A few weeks ago, one of his doctors—the Shrink of the Month, was how Jake thought of it—had apparently figured out that he wasn’t fully back in the land of the living.
“So, how’s sex?” the shrink had suddenly asked.
Jake had given the kind of answer he’d hoped would end the discussion.
“Hey, Doc,” he’d said with what he’d hoped was a careless grin, “you’re over twenty-one. Find out for yourself.”
His pathetic attempt at humor hadn’t worked.
“Takes time for everything to function again,” the doc had said. “Not just physically. Emotionally. Trauma takes a toll, Captain, but you’re young. You’re healthy. Give yourself time and, you’ll see, your sex drive will return.”
“Sure,” Jake had said.
But it hadn’t.
Maybe he’d had too many other things to think about. What to do about his future. What to do about his past. How to get through the long days and longer nights.
Whatever the reason, sex—for a man who’d always had his pick of beautiful women—had suddenly become unimportant.

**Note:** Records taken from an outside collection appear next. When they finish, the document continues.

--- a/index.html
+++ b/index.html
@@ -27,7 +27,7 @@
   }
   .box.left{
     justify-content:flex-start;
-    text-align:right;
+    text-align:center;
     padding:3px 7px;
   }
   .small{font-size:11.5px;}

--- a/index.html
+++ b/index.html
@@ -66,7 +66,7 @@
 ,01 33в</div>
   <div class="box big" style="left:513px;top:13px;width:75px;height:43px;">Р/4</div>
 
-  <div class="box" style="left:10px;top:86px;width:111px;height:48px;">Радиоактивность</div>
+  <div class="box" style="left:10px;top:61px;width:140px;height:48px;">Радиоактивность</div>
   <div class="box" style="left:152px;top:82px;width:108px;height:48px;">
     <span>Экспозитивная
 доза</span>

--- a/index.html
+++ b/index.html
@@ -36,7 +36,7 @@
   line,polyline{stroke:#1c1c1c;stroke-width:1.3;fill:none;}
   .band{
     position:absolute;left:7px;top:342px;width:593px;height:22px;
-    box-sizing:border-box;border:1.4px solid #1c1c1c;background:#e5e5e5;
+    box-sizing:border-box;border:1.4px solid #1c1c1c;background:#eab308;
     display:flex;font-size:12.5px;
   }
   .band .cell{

Desire, lust, call it what you liked, had not returned. He hadn’t been with a woman since he’d been wounded, hadn’t wanted to be with one….
Until now.
He took a deep breath. Told himself to look away from the brunette with the silver eyes, but he couldn’t.
Not while she was looking at him.
He searched hard for that oh-you-poor-thing expression half the women in the room had showed him tonight.
It wasn’t there.
She was simply watching him, assessing him with a steadiness that was unsettling.
His jaw tightened.
Now she was smiling, her lips curving in a way that reached deep into his gut.
She mouthed a word.
Hi.
And lifted her wineglass in … what could it be but invitation?
“Her name is Addison. Addison McDowell.”
Caleb’s voice was low. Jake looked at him.
“What?”
“The woman you’re looking at.”
“I wasn’t looking at anybody.”
Caleb raised an eyebrow. “Yeah, well, just in case you were—”
“I just told you, I wasn’t.”
“My mistake,” Caleb said calmly. “I only meant—”
“What’s she doing in Wilde’s Crossing?”
His brothers exchanged a quick glance.
“She owns the Chambers ranch,” Travis said.
Jake cocked his head. “What do you mean, she owns the Chambers ranch? The old man always said he’d never sell it. The General tried to buy it a dozen times, remember? And—”
“And got turned down. Well, the old guy died. Pretty much the way you’d expect, still working his skinny butt off, refusing help from anybody, his temper nasty as ever. Turned out he’d mortgaged the place to the hilt. The General found out, told his lawyer to buy it, but the bank had already turned it over.”
“To her?”
“To some old rich guy from New York.”
A muscle knotted in Jake’s jaw.
“And she’s the old rich guy’s wife,” he said flatly.
“The rich guy kicked the bucket right after he took ownership.” Travis jerked his head toward the woman. “She inherited it.”